# Most graphically demanding games out now/near future for PC?



## copenhagen69 (Mar 24, 2011)

I was just curious, I was wanting to test out my rig to see how well if performed against some of todays most graphically demanding games ... what do you all think the top 4-5 games would be.

They can already be out on the market now or coming in near future - like a month or 2 at most.


----------



## HookeyStreet (Mar 24, 2011)

Of all time: Crysis


----------



## chris89 (Mar 24, 2011)

Have to suggest Crysis 1. Extremely demanding game.

Also i would have to say FSX Fully maxxed, on DX10 settings at a busy airport such as JFK or Heathrow.

Chris


----------



## BarbaricSoul (Mar 24, 2011)

I just asked basically the same question a few days ago(my question was what game is there that my 5870 couldnt fully max out at 1920*1200 res and have over 60fps). Only game I was told was Metro2033.


Oh, yeah, it can't do it with Crysis either(not 60fps that is)


----------



## copenhagen69 (Mar 24, 2011)

well crysis is a toss up between demanding and bad coding from everything I have seen people post ...

How is homefront and bulletstorm and crysis 2?


----------



## Kreij (Mar 24, 2011)

Read W1zz's 590 review and pick the games with the lowest fps scores.


----------



## arroyo (Mar 24, 2011)

Metro 2033
Crysis
GTA IV

All those are not optimized at all.


----------



## Hms1193 (Mar 24, 2011)

arroyo said:


> Metro 2033
> Crysis
> GTA IV
> 
> All those are not optimized at all.



Add Just Cause 2, Lost Planet 2 and Mafia 2 in that list too..


----------



## chris89 (Mar 24, 2011)

I have to say that Just cause 2 ran fine on my previous system, havent tested it again with ram & cpu.

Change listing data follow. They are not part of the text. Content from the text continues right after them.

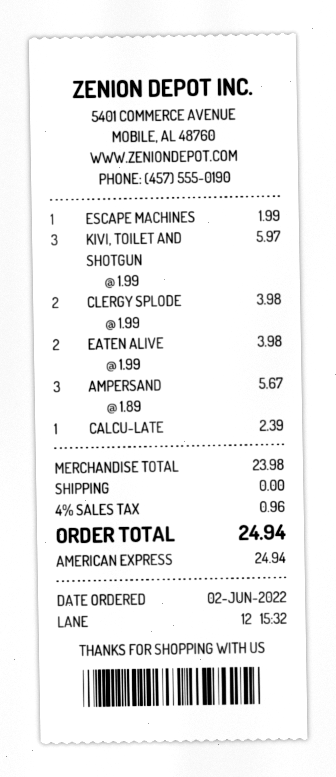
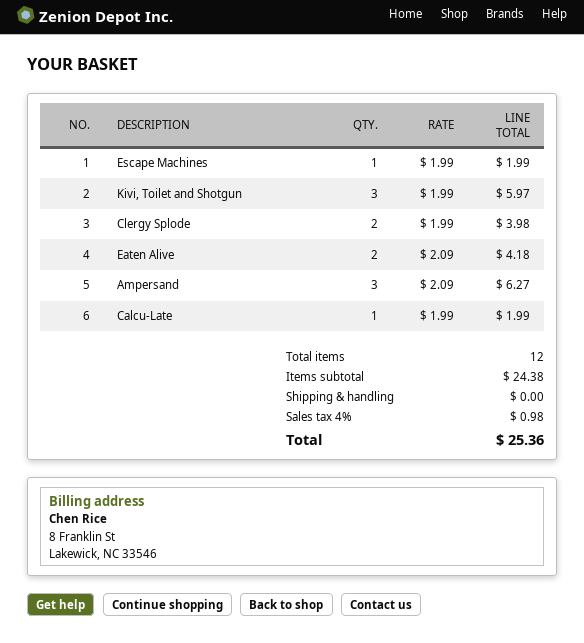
EATEN ALIVE: 2 x 1.99 = 3.98 -> 2 x 2.09 = 4.18
AMPERSAND: 3 x 1.89 = 5.67 -> 3 x 2.09 = 6.27
CALCU-LATE: 1 x 2.39 = 2.39 -> 1 x 1.99 = 1.99
subtotal: 23.98 -> 24.38
tax: 4% = 0.96 -> 4% = 0.98
total: 24.94 -> 25.36

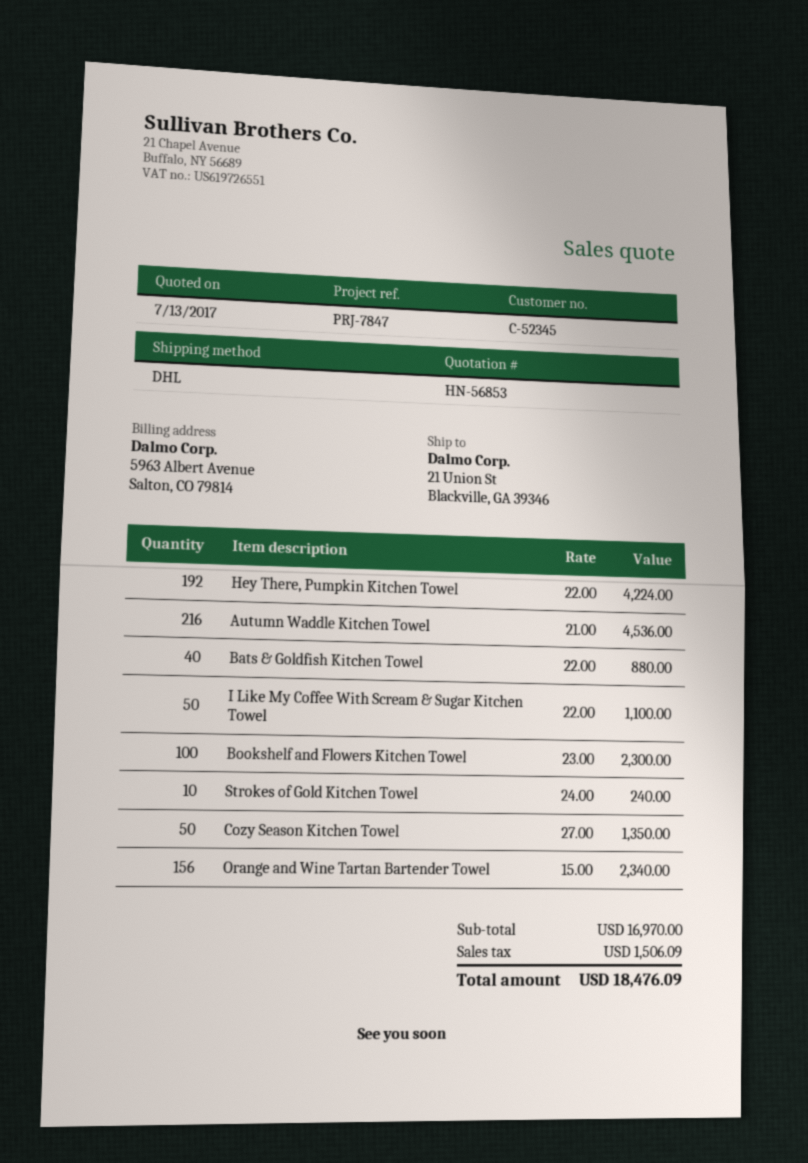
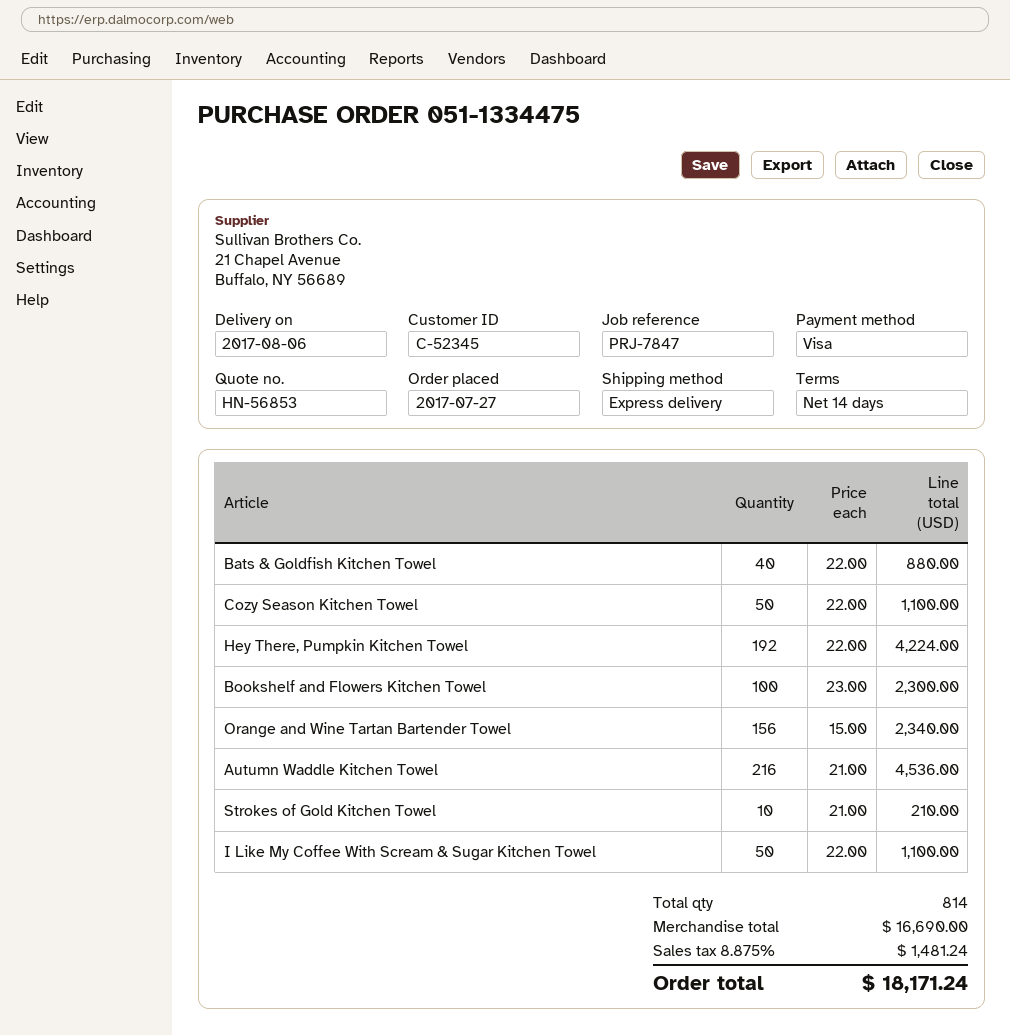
shipping method: DHL -> express
Strokes of Gold Kitchen Towel: 10 x 24.00 = 240.00 -> 10 x 21.00 = 210.00
Cozy Season Kitchen Towel: 50 x 27.00 = 1350.00 -> 50 x 22.00 = 1100.00
subtotal: 16970.00 -> 16690.00
tax: 1506.09 -> 1481.24
total: 18476.09 -> 18171.24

Have to agree on GTA IV, one of the worst optmized games made.

Chris


----------



## Kreij (Mar 24, 2011)

Minesweeper while running furmark in the background? (j/k)

Different games will stress different parts of the system (some are more CPU intensive, some more GPU), so keep that in mind while doing your tests.


----------



## Fourstaff (Mar 24, 2011)

I think Metro 2033 is a tough one, also Starcraft 2 when you have billions of unit on screen (very cpu dependent too, keep that in mind). Lastly, Civ 5. 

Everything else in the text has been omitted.